BCAMA VISION Conference provides startup lessons from thought leaders in marketing & branding

BCAMA Vision Conference 2015

Canada is home to many great citizens, thinkers, inventors, activists, and marketers. We often forget that culture bubbles up from these agents, and the brands they advocate for, fight against, and believe in.

It’s sometimes rare to find all of these people in one place, but in Vancouver on April 23rd, BCAMA gathered some real hard hitters and change makers at its VISION Conference. Instead of just hiring some marketing experts, BCAMA raised the game and searched for people that are visionaries in their field.

This article provides insights from some of the VISION Conference speakers on how to survive and thrive in the real world. Instead of recaps of their entire talks, I will focus in on some of the key truths these speakers shared and provide my thoughts on why they matter to startups.


“You cannot do new world business from old world places.”
– Cindy Gallop, MakeLoveNotPorn.tv

Large companies constantly try to innovate, yet leave old processes and operations in place. Often, a great idea goes in, and a watered-down idea that conforms to old processes comes out the other side (i.e. an idea that will have minimal impact). No innovation that needs to get to market quickly survives this.

Startups avoid this trap because often they have little process embedded at the start. What they do have are great ideas, hopefully in abundance. However, startups can still fall foul of bad advice from investors (and friends) and limited thinkers. So move quickly and validate. Don’t spend time finding lots of points of validation to prove you idea is good. If you have two or three insights that contradict your thinking, then change the idea and validate again. You need to ensure that all members of the team have a say as well.


“Being a leader in the future is very paradoxical.”
– Aaron Dignan, Undercurrent

Some modern organizations, like VALVE and Zappos, operate in an organic and fluid way with few limitations on where ideas come from, how they happen, and which members of the team execute them. Both companies are hugely effective and profitable. It’s the art of leadership without leadership: empowering your team members in every part of the organization can deliver dividends.

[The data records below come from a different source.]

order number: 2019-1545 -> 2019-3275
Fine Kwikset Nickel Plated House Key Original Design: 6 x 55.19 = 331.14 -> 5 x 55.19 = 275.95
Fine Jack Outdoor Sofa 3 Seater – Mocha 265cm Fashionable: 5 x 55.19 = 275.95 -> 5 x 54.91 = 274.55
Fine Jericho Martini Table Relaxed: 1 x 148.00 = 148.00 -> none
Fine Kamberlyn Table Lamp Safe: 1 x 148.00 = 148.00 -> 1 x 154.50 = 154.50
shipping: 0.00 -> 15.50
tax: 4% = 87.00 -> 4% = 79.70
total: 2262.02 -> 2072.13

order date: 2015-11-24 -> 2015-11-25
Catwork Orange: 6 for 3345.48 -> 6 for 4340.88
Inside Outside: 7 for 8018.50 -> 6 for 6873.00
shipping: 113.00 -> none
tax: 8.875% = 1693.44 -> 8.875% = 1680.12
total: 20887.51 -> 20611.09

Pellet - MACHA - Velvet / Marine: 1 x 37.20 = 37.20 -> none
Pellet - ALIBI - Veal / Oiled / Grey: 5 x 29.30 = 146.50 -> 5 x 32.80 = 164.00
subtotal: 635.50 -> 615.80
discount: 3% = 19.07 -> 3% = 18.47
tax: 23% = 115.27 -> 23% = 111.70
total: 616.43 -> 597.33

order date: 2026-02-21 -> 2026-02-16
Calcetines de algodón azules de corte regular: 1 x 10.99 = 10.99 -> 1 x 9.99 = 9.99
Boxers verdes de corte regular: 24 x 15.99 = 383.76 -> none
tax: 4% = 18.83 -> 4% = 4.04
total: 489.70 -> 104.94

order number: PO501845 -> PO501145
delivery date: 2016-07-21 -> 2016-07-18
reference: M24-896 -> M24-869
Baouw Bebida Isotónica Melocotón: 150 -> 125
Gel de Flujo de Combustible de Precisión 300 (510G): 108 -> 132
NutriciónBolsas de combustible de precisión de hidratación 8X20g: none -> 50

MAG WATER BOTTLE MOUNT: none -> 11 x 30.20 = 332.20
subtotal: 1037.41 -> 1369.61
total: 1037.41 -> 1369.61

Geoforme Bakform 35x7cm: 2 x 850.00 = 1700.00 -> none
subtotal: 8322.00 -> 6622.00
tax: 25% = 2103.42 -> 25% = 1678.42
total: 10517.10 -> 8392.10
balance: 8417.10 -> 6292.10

There is a warning here. Changing from an existing structure can be hard, and if some members of your team cannot work in the new way then it’s likely time to say ‘thank you’ and ask them to move on to their next opportunity. No one likes that kind of change, but the company needs to survive and the world changes quickly.


“There is no Product Manager for the Internet.”
– Aaron Dignan, Undercurrent

We all ride on a global system of interconnected computer networks. There is a huge amount of mobile devices, known and anonymous traffic, bots, ad networks, wearable data, connected car GPS coordinates, text, pictures, bits and bytes being thrown around. It’s chaos with a slight dose of control. We fight for it, but it changes all of the time.

At VISION, Aaron explained that the fundamental principles of what the Internet is pushes against that very idea of controlled growth. Startups must design their companies to be adaptable in this chaotic ecosystem. Focus your energies on those parts that you feel match to what your company is trying to achieve. The organizations that try and wrestle multiple parts can become time poor, losing momentum and burning cash. Look at Whatsapp, SnapChat, and Instagram: all with a limited scope to functionality and huge success. That brings us to some of the mechanics of taming the Internet, and the websites that we use to represent who we are as companies.


BCAMA Vision Conference 2015

“Building a well-SEO’d site may be less valuable than building a powerful brand.”
– Rand Fishkin, MOZ

While the Internet may not have a Product Manager, Google certainly does. They toy with our online lives and keep us on our toes. Rand took us through a hugely insightful presentation ‘Why SEO that used to work fails’ where all understanding of SEO as wizardry and meta tags was smashed into pieces. Rand covered the shifts in search engines and user behaviours that have caused SEO tactics of years past to fail in the modern era.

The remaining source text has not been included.